11th Gwangju Biennale 2016


The Eighth Climate (What Does Art Do?)


The exhibition part of the 11th Gwangju Biennale entitled “The Eighth Climate (What Does Art Do?)” opened to the public on 2 September 2016. The title is not a “theme” or a “concept,” but rather indicates a set of parameters of GB11. It is about placing art centerstage, art’s capacity to always say something about the future, connect dots over small and big distances, embeddedness in particular situations, and mediation. What happens if we try to tease out more of the artworks in this eclectic, kaleidoscopic, and puzzling adventure? If we accept their invitation to engage, and take their interpellation more at face value? One of the things which we might end up doing is to enter a dance of futurity where the past is neither completely forgotten nor a guiding light. In this sense, GB11 is a temperature check of art today.

GB11 is also a constellation of many parts happening over one year, starting in January 2016. Thinking thoroughly about what art does—without necessarily implying a utilitarian approach—how artworks land in different contexts, and how they sit in society and create ripples on the water, GB11 comprises Monthly Gatherings, or Wol-rae-hoe, made together with the local curatorial associates Mite-Ugro in Gwangju, an Infra-School in Gwangju, Seoul, and beyond, around a hundred national and international Biennale Fellows, a Forum “To All the Contributing Factors” with the Fellows, two publications and a blog designed by Metahaven, as well as an exhibition which stretches from the Gwangju Biennale Exhibition Hall to other venues and places in the city, including: Asia Culture Center, 5.18 Archives, Mudeung Museum of Contemporary Art, Uijae Art Museum, Woo Jaeghil Art Museum, Mite-Ugro, Nuribom Community Center, Hansaebong Agriculture & Eco Park, The Roundabout Revolution, Seo-gu Culture Center, Daein Market.

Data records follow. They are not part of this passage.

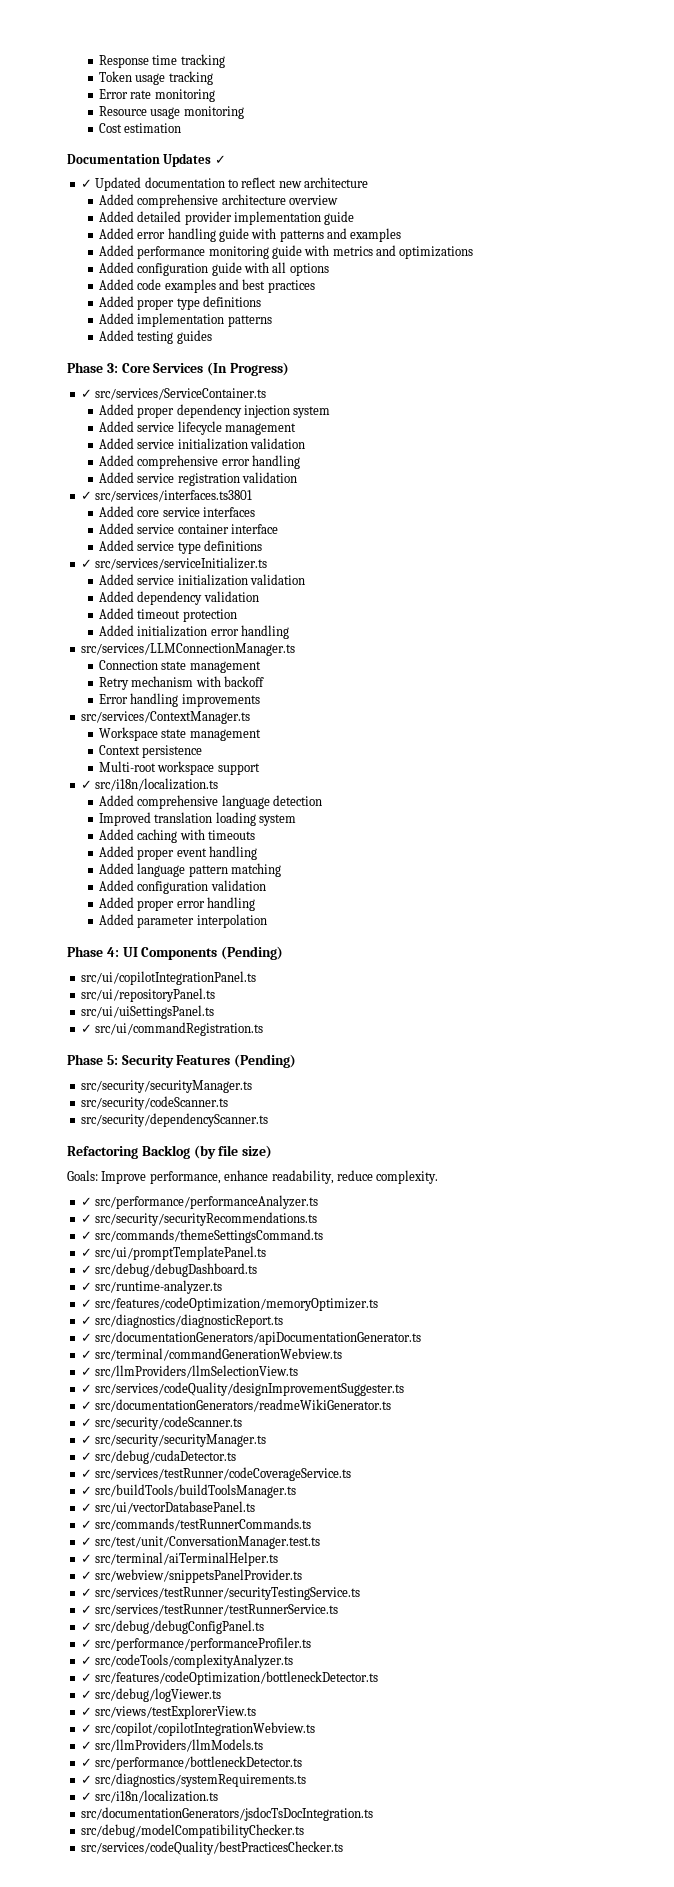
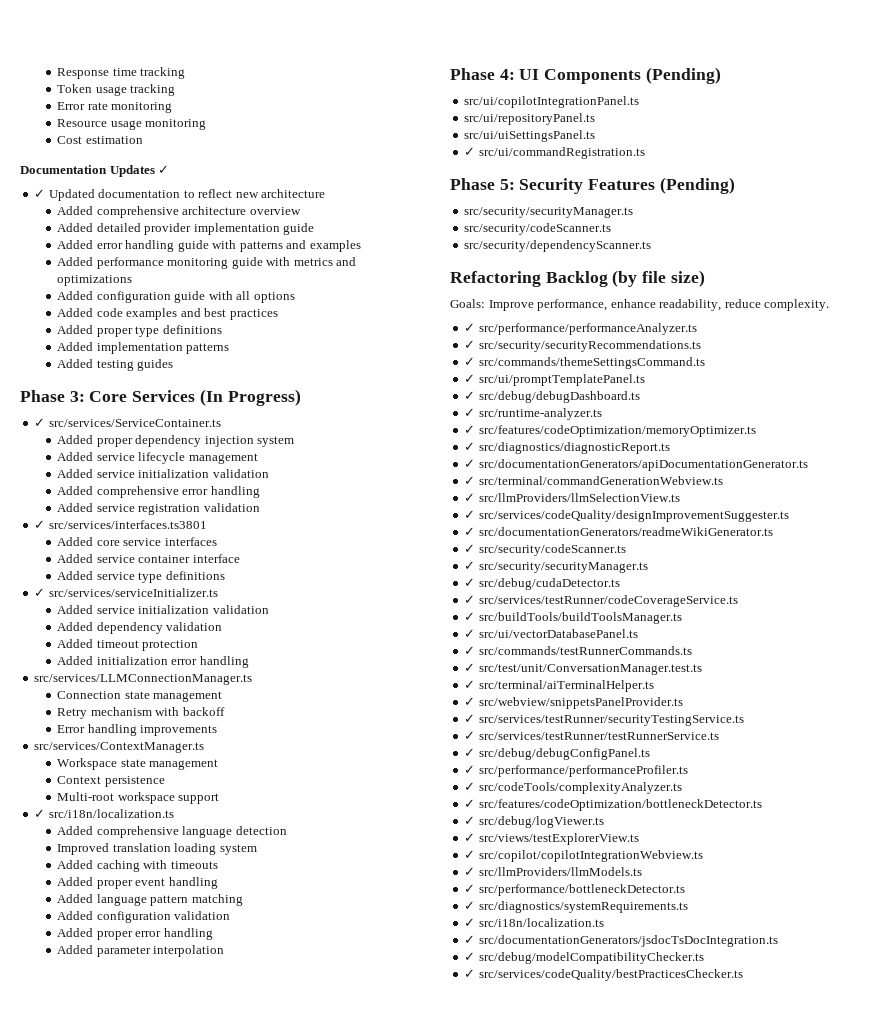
- src/documentationGenerators/jsdocTsDocIntegration.ts
+ ✓ src/documentationGenerators/jsdocTsDocIntegration.ts
- src/debug/modelCompatibilityChecker.ts
+ ✓ src/debug/modelCompatibilityChecker.ts
- src/services/codeQuality/bestPracticesChecker.ts
+ ✓ src/services/codeQuality/bestPracticesChecker.ts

The opening week was a moment to celebrate this ongoing process of conjunction, convergence, and multiplicity together with the ninety artists who were present, but also opening up the crucial nodal points for furthering the process and for debate, which includes the presentation of twenty-eight commissions and a lively program. Among the commissions are Dora García’s reconstruction of the Nokdu bookstore that played a crucial role in the 18 May 1980 Uprising in Gwangju, Cooperativa Cráter Invertido’s and Hu Yun’s engagement with the 5.18 Archives, Metahaven’s new film Information Skies, only available online, Jewyo Rhii with Jihyun Jung’s scattering storytelling machines for makers, and Gunilla Klingberg’s feng shui inspired vinyl cut-out moon-cycle patterns applied on the windows of the Uijae Museum by the Mudeung mountain.

Further artists who have been commissioned to make new work for GB11 are: Ahmet Öğüt, Amalia Pica, Ane Hjort Guttu, Annie Lai Kuen Wan, Apolonija Šušteršič, Babi Badalov, Bernd Krauß, Bik Van der Pol, Céline Condorelli, Christopher Kulendran Thomas, Claire Barclay, Dale Harding, Doug Ashford, Fernando Garcia-Dory, Hu Yun, Julia Sarisetiati, Natascha Sadr Haghighian, Ruth Buchanan, Saskia Noor van Imhoff, Søren Andreasen, Tommy Støckel, Trevor Paglen, and Tyler Coburn. In addition to a production budget for the GB11 commissions, there are, for the first time in the history of the Gwangju Biennale Foundation, fees for all participating artists.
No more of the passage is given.